Section 1.2. Annual Meetings. The Corporation is not required to hold
an annual meeting in any year in which the election of Directors is not required
by the Investment Company Act of 1940 (the "1940 Act"). If the Corporation is
required to hold a meeting of stockholders to elect Directors, such meeting
shall be designated an annual meeting and shall be held on such date no later
than 120 days after the occurrence of the event requiring the meeting and at
such hour as may be designated by the Board of Directors and stated in the
notice of such meeting. Any business of the Corporation may be considered at an
annual meeting without being specified in the notice, except as otherwise
required by law or these Bylaws.
Section 1.3. Special Meetings. Special meetings of the stockholders for
any purpose or purposes may be called by the Chairman of the Board, the
President, or a majority of the Board of Directors. Special meetings of
stockholders shall also be called by the Secretary on the written request of
stockholders holding not less than 50% of the votes entitled to be cast thereat.

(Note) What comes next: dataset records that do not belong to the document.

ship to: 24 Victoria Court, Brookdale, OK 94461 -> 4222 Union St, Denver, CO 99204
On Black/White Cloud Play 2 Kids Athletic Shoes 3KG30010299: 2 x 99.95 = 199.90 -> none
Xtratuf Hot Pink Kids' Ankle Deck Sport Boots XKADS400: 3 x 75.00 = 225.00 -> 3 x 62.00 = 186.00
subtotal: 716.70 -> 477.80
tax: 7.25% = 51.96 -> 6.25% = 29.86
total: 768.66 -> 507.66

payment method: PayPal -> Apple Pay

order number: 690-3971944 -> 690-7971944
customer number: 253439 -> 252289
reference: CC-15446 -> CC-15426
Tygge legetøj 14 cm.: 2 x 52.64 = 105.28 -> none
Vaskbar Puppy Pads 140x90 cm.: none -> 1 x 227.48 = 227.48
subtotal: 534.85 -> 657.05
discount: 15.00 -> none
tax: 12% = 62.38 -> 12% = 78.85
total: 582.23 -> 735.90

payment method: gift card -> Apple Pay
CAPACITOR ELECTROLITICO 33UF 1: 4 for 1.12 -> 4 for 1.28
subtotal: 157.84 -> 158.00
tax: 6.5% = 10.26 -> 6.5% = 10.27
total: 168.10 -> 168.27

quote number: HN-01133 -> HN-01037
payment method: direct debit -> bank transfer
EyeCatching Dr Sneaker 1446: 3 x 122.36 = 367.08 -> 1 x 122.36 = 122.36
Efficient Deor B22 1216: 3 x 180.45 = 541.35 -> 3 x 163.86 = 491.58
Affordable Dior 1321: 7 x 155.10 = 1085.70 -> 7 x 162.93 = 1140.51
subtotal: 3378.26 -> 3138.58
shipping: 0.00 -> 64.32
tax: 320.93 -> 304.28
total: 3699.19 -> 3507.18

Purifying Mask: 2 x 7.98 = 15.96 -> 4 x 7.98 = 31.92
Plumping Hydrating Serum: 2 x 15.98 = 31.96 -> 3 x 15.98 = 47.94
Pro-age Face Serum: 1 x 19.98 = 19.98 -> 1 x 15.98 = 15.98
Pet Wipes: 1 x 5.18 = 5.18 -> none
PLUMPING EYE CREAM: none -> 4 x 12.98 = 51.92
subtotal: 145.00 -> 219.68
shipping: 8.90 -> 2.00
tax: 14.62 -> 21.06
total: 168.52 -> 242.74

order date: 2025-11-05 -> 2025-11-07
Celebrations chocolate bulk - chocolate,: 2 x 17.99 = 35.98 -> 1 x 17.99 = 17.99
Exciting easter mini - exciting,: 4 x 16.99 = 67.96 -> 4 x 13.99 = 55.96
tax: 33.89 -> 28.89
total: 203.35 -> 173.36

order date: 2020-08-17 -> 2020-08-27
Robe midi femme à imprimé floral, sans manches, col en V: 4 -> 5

Such request shall state the purpose or purposes of the proposed meeting and the
matters proposed to be acted on at such proposed meeting. The Secretary shall
inform such stockholders of the reasonably estimated cost of preparing and
mailing such notice of meeting and upon payment to the Corporation of such
costs, the Secretary shall give notice as required in this Article to all
stockholders entitled to notice of such meeting. No special meeting of
stockholders need be called upon the request of the stockholders entitled to
cast less than a majority of all votes entitled to be cast at such meeting to
consider any matter that is substantially the same as a matter voted upon at any
special meeting of stockholders held during the preceding 12 months.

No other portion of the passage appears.